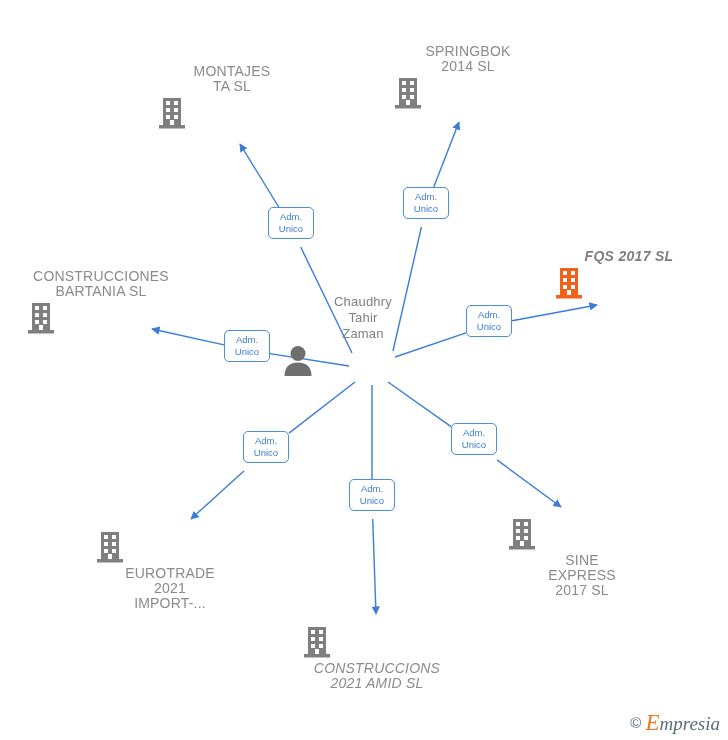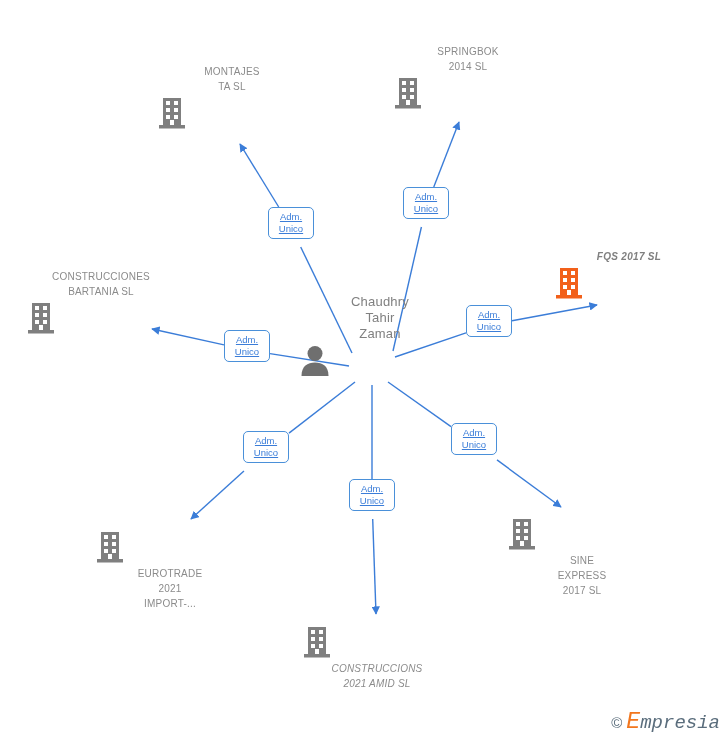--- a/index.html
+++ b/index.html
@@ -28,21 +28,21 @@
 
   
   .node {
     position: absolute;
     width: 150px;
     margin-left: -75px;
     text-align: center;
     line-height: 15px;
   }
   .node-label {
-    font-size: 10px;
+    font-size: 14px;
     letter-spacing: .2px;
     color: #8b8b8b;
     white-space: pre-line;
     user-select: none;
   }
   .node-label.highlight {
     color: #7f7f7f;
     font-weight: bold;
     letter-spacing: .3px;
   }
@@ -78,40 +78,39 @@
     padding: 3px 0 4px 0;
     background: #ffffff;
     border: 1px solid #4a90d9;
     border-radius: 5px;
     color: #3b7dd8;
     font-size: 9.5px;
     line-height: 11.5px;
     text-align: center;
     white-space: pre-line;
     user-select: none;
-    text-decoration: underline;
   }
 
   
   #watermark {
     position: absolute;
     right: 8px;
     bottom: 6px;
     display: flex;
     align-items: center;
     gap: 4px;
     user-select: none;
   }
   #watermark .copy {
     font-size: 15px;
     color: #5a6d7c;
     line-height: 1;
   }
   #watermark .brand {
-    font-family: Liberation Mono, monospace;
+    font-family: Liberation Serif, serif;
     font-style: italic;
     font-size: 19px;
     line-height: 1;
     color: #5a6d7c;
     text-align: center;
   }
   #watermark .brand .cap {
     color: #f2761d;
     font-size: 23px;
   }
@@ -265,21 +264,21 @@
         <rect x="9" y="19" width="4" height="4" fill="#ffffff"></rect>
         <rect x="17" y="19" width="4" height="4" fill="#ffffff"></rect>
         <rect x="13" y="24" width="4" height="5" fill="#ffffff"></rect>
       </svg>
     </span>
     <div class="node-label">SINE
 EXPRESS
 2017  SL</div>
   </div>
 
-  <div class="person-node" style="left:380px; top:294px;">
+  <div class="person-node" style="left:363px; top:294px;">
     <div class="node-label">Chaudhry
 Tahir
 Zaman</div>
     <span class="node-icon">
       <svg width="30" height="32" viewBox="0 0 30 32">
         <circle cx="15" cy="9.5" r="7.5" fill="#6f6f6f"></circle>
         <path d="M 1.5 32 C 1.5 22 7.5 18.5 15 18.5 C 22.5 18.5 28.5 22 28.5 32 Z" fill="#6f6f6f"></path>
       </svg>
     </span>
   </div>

### GOAL OF THE EXERCISE
Every record should be duplicated exactly, though any picture in it must be left out.

### RESULT OF THE EXERCISE
--- a/index.html
+++ b/index.html
@@ -28,21 +28,21 @@
 
   
   .node {
     position: absolute;
     width: 150px;
     margin-left: -75px;
     text-align: center;
     line-height: 15px;
   }
   .node-label {
-    font-size: 10px;
+    font-size: 14px;
     letter-spacing: .2px;
     color: #8b8b8b;
     white-space: pre-line;
     user-select: none;
   }
   .node-label.highlight {
     color: #7f7f7f;
     font-weight: bold;
     letter-spacing: .3px;
   }
@@ -78,40 +78,39 @@
     padding: 3px 0 4px 0;
     background: #ffffff;
     border: 1px solid #4a90d9;
     border-radius: 5px;
     color: #3b7dd8;
     font-size: 9.5px;
     line-height: 11.5px;
     text-align: center;
     white-space: pre-line;
     user-select: none;
-    text-decoration: underline;
   }
 
   
   #watermark {
     position: absolute;
     right: 8px;
     bottom: 6px;
     display: flex;
     align-items: center;
     gap: 4px;
     user-select: none;
   }
   #watermark .copy {
     font-size: 15px;
     color: #5a6d7c;
     line-height: 1;
   }
   #watermark .brand {
-    font-family: Liberation Mono, monospace;
+    font-family: Liberation Serif, serif;
     font-style: italic;
     font-size: 19px;
     line-height: 1;
     color: #5a6d7c;
     text-align: center;
   }
   #watermark .brand .cap {
     color: #f2761d;
     font-size: 23px;
   }
@@ -265,21 +264,21 @@
         <rect x="9" y="19" width="4" height="4" fill="#ffffff"></rect>
         <rect x="17" y="19" width="4" height="4" fill="#ffffff"></rect>
         <rect x="13" y="24" width="4" height="5" fill="#ffffff"></rect>
       </svg>
     </span>
     <div class="node-label">SINE
 EXPRESS
 2017  SL</div>
   </div>
 
-  <div class="person-node" style="left:380px; top:294px;">
+  <div class="person-node" style="left:363px; top:294px;">
     <div class="node-label">Chaudhry
 Tahir
 Zaman</div>
     <span class="node-icon">
       <svg width="30" height="32" viewBox="0 0 30 32">
         <circle cx="15" cy="9.5" r="7.5" fill="#6f6f6f"></circle>
         <path d="M 1.5 32 C 1.5 22 7.5 18.5 15 18.5 C 22.5 18.5 28.5 22 28.5 32 Z" fill="#6f6f6f"></path>
       </svg>
     </span>
   </div>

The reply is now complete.